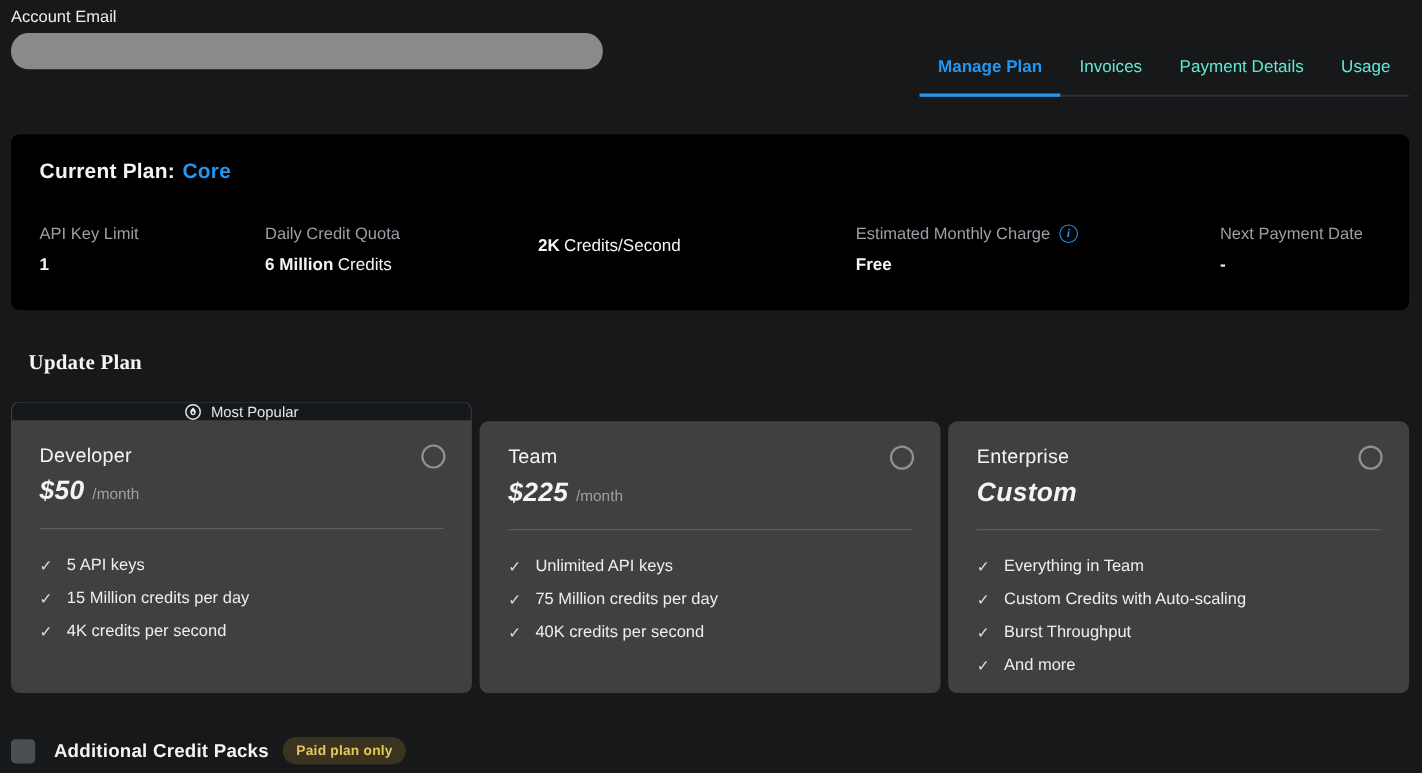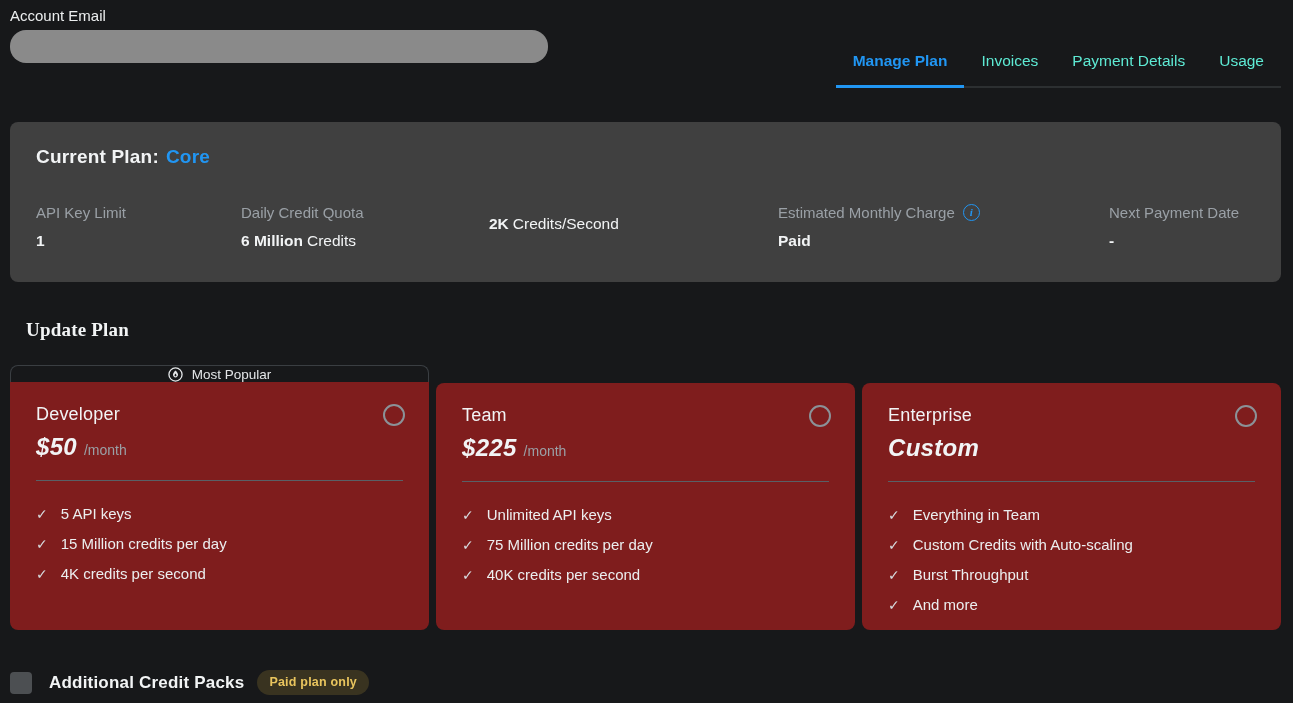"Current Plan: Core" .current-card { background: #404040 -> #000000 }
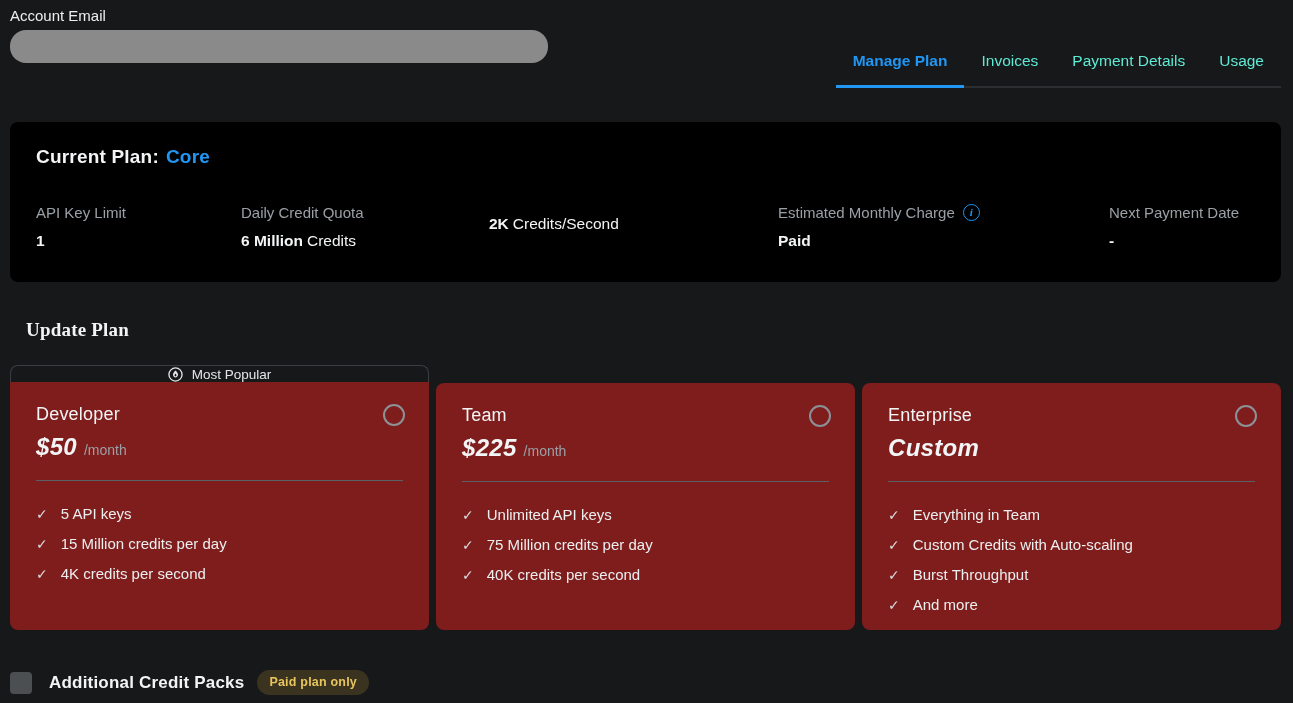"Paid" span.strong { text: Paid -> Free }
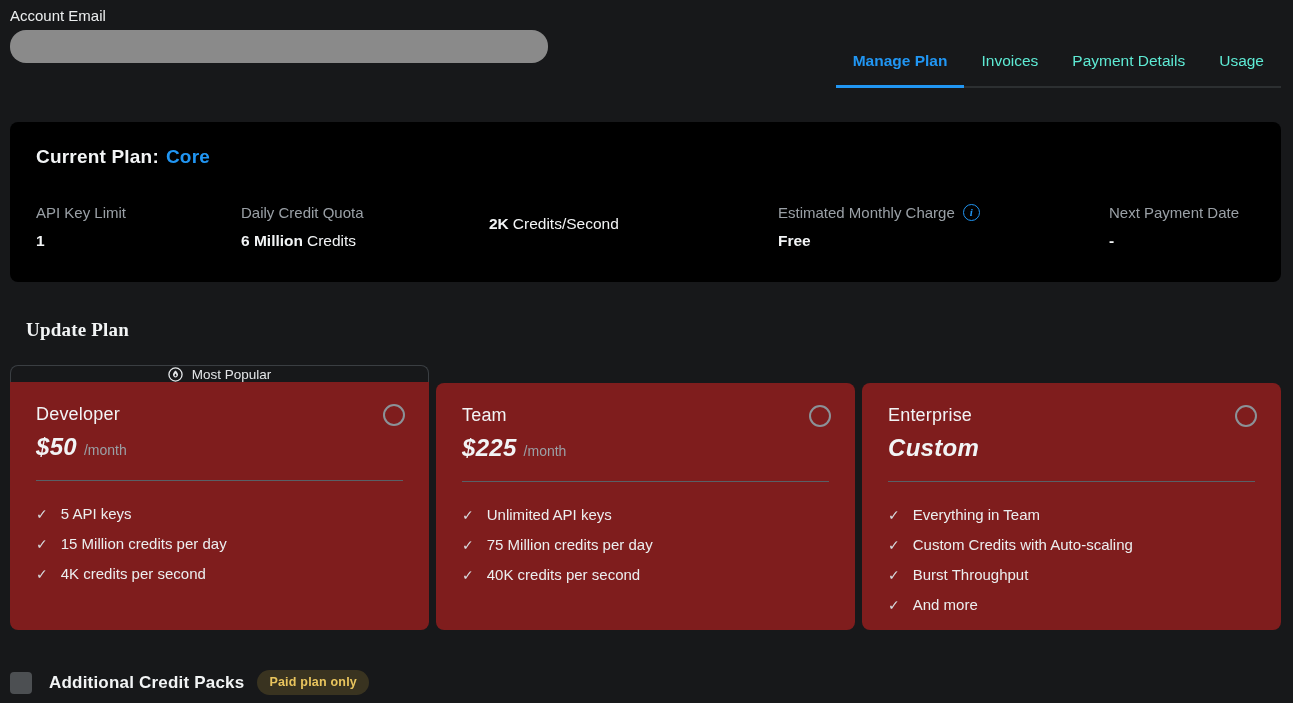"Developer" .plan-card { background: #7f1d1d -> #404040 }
...
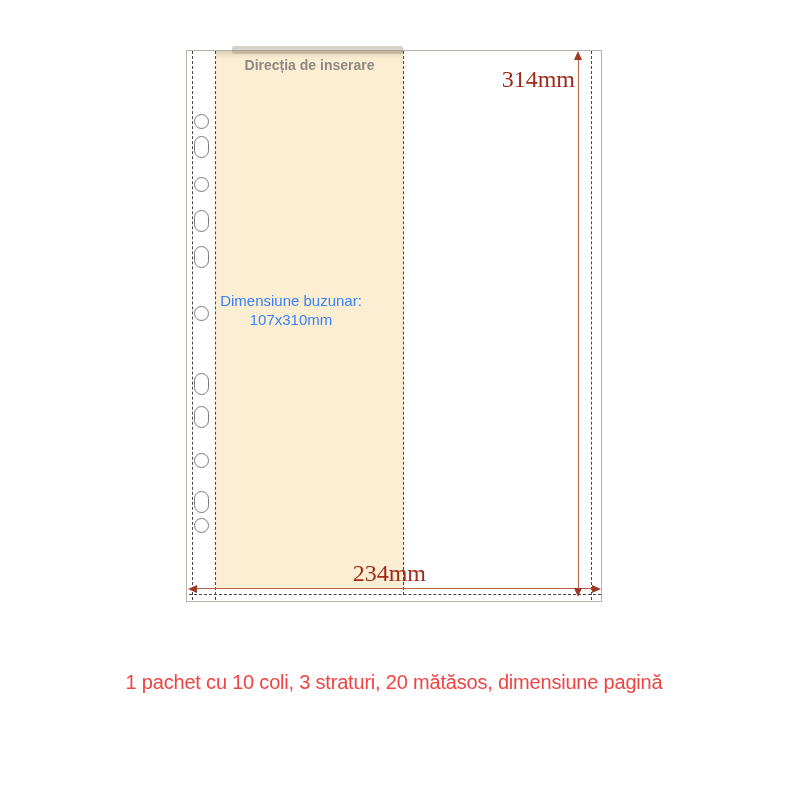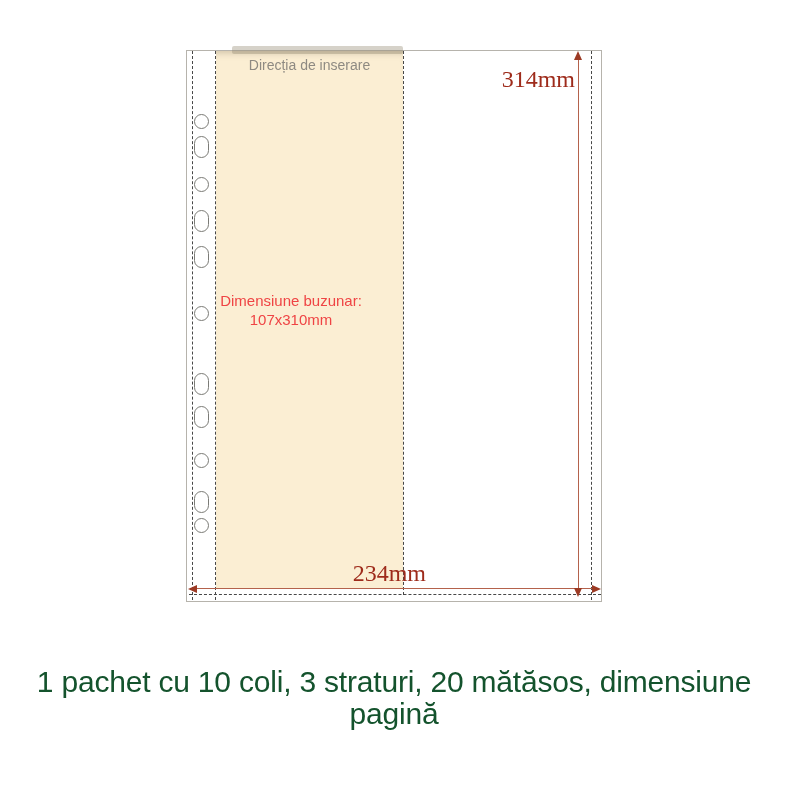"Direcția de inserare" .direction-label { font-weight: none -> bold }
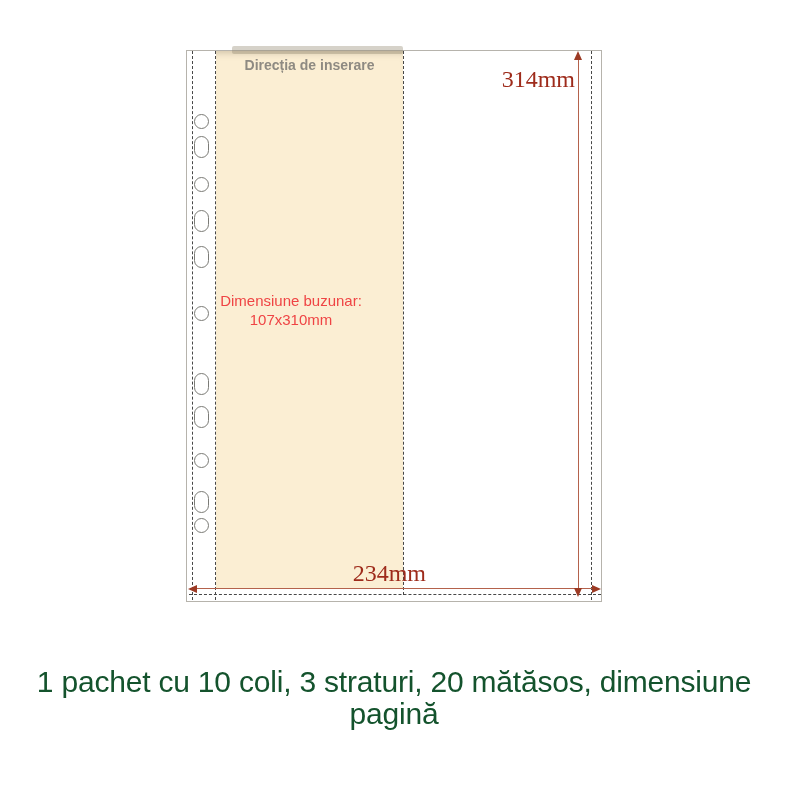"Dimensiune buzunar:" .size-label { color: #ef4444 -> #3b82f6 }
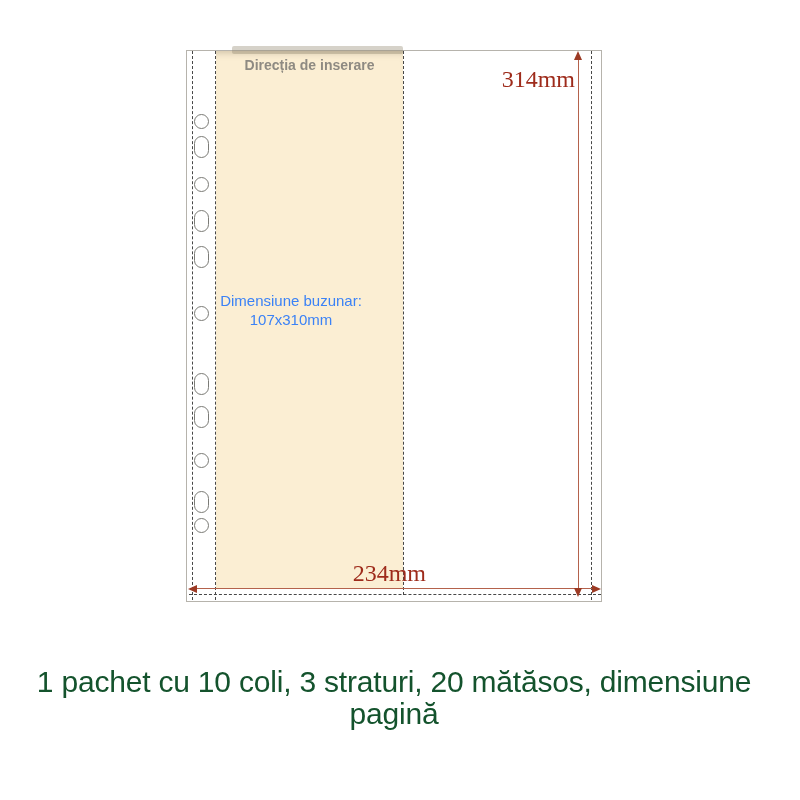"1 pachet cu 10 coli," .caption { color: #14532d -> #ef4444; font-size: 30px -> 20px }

[What to produce] Within the listing above, print exactly the stretch beginning at the line that contains "color: #ef4444 ->" and finishing at the line that contains "pachet cu 10", ends kept, pictures left out, and nothing more.

[Solved exercise]
"Dimensiune buzunar:" .size-label { color: #ef4444 -> #3b82f6 }
"1 pachet cu 10 coli," .caption { color: #14532d -> #ef4444; font-size: 30px -> 20px }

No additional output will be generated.